Only the lines from the one with "- Memory | 16GB ROM: 2GB RAM." through the last line of the data below are to be duplicated, exactly and without pictures.

--- Data ---

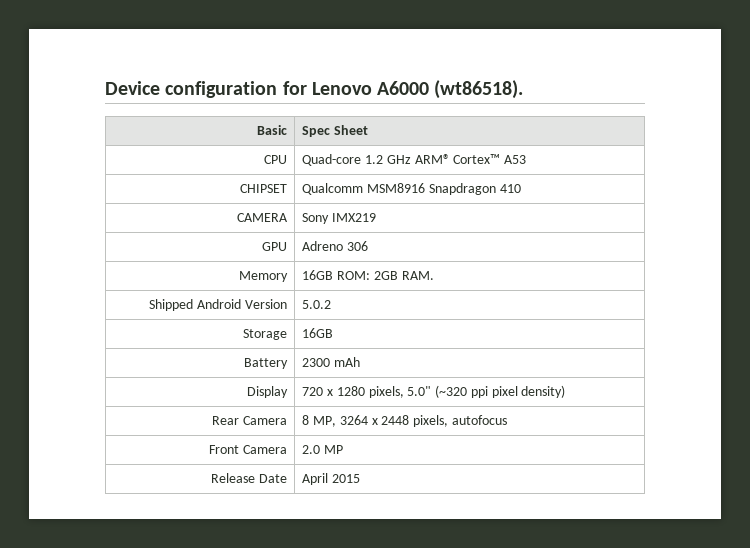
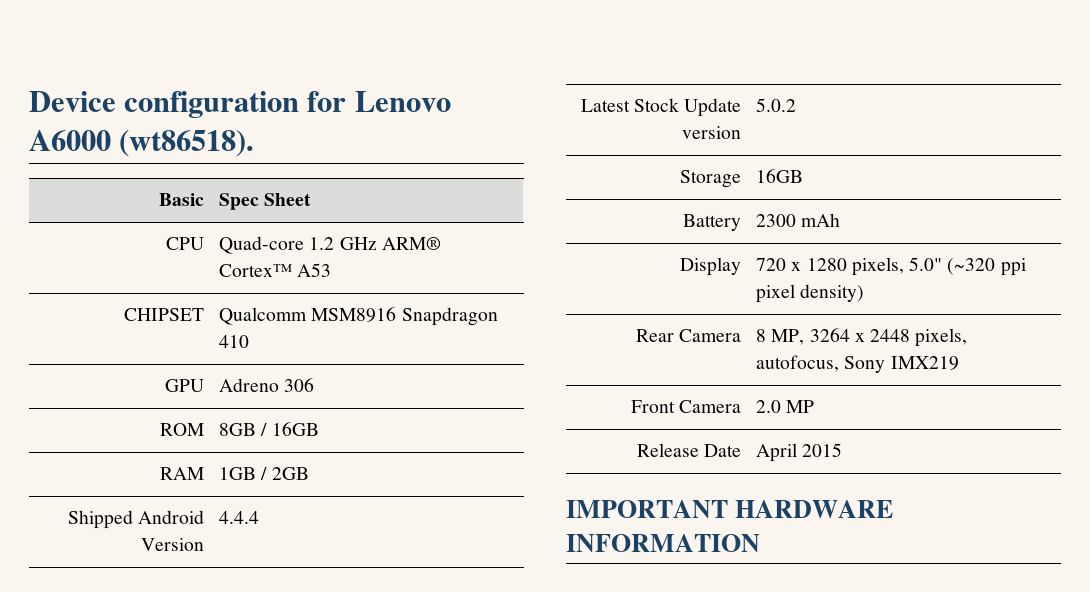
- CAMERA | Sony IMX219
- Memory | 16GB ROM: 2GB RAM.
+ ROM | 8GB / 16GB
+ RAM | 1GB / 2GB
- Shipped Android Version | 5.0.2
+ Shipped Android Version | 4.4.4
+ Latest Stock Update version | 5.0.2
- Rear Camera | 8 MP, 3264 x 2448 pixels, autofocus
+ Rear Camera | 8 MP, 3264 x 2448 pixels, autofocus, Sony IMX219
+ IMPORTANT HARDWARE INFORMATION

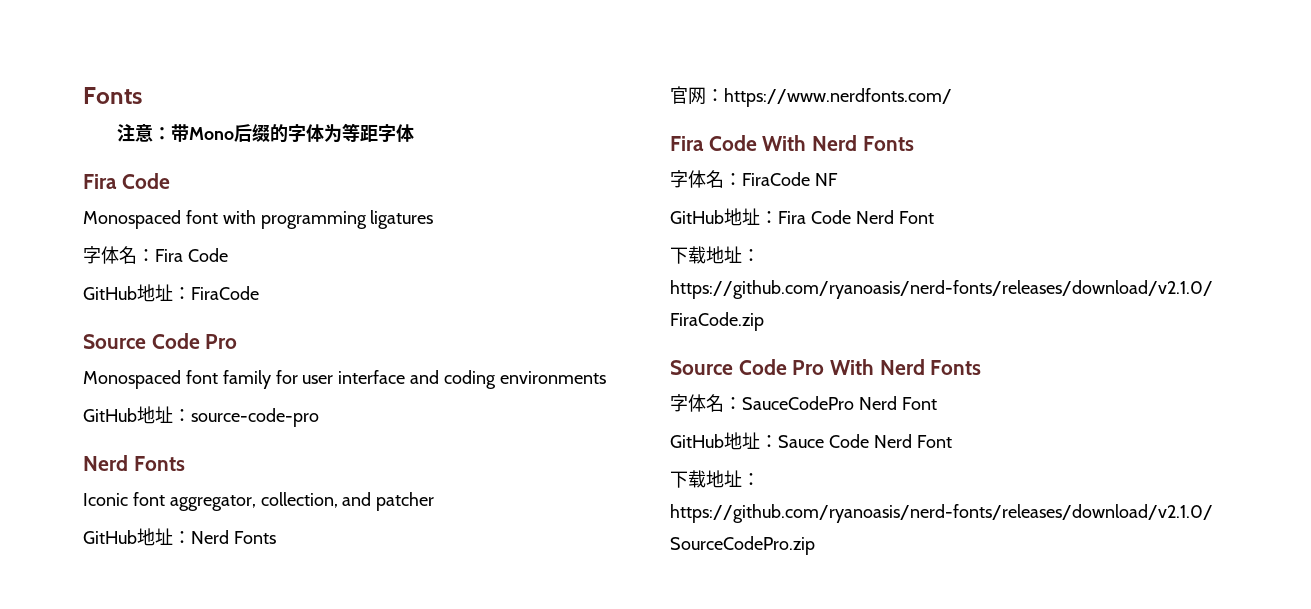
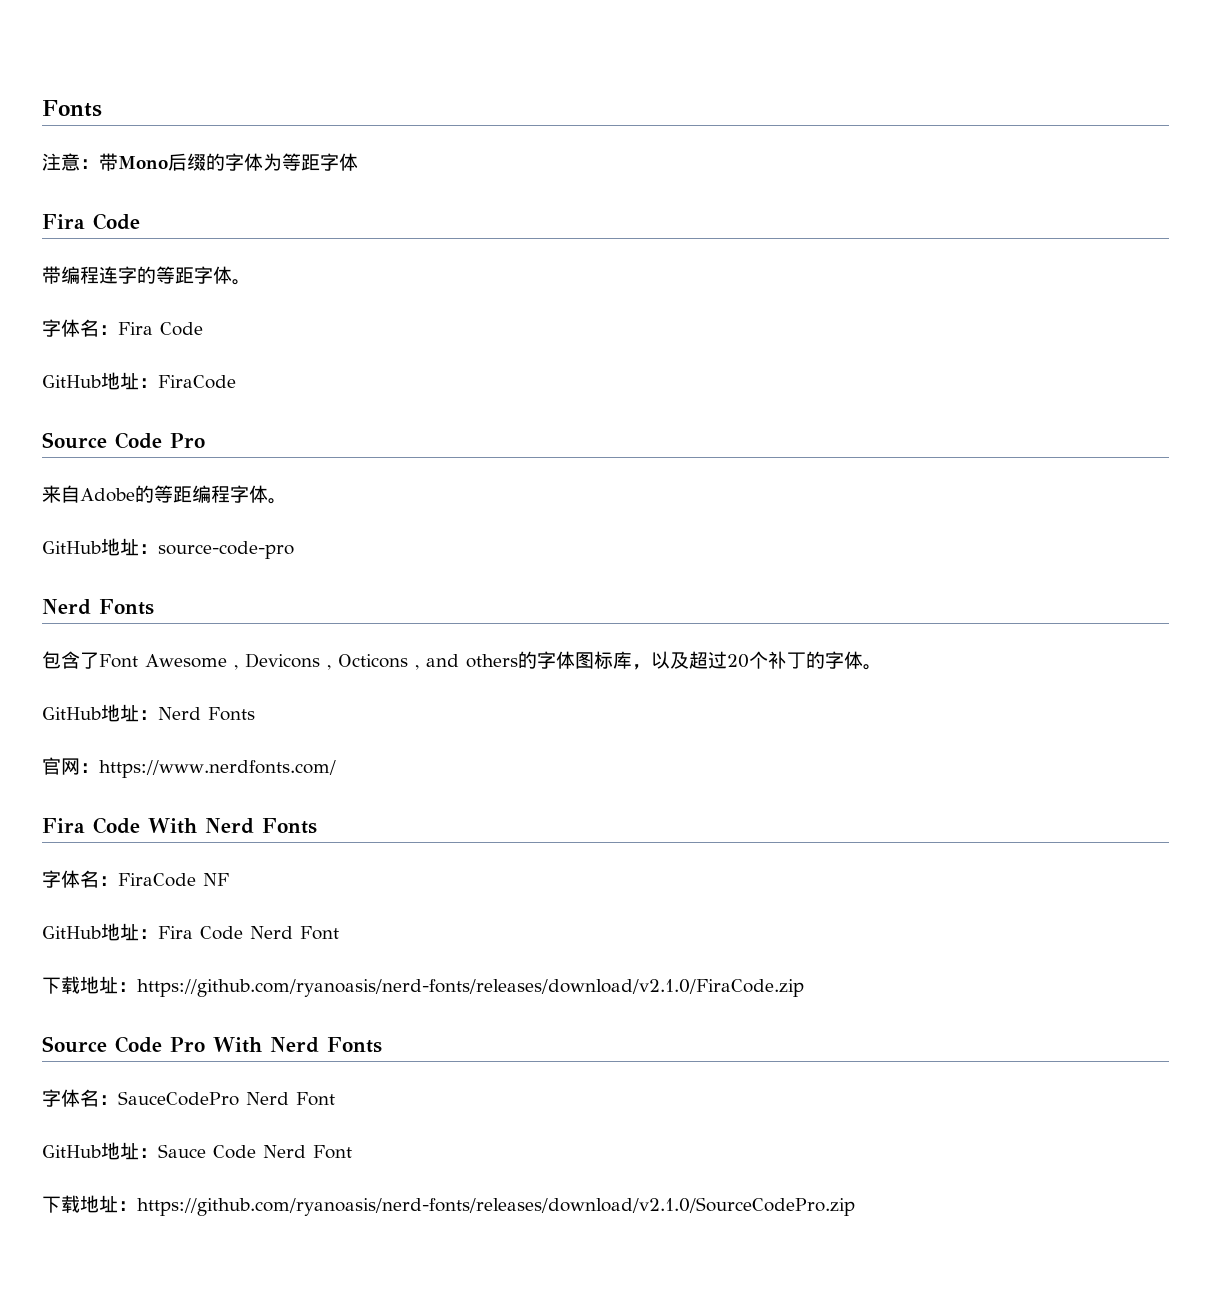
- Monospaced font with programming ligatures
+ 带编程连字的等距字体。
- Monospaced font family for user interface and coding environments
+ 来自Adobe的等距编程字体。
- Iconic font aggregator, collection, and patcher
+ 包含了Font Awesome , Devicons , Octicons , and others的字体图标库，以及超过20个补丁的字体。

---

Result for this exercise
- Memory | 16GB ROM: 2GB RAM.
+ ROM | 8GB / 16GB
+ RAM | 1GB / 2GB
- Shipped Android Version | 5.0.2
+ Shipped Android Version | 4.4.4
+ Latest Stock Update version | 5.0.2
- Rear Camera | 8 MP, 3264 x 2448 pixels, autofocus
+ Rear Camera | 8 MP, 3264 x 2448 pixels, autofocus, Sony IMX219
+ IMPORTANT HARDWARE INFORMATION

- Monospaced font with programming ligatures
+ 带编程连字的等距字体。
- Monospaced font family for user interface and coding environments
+ 来自Adobe的等距编程字体。
- Iconic font aggregator, collection, and patcher
+ 包含了Font Awesome , Devicons , Octicons , and others的字体图标库，以及超过20个补丁的字体。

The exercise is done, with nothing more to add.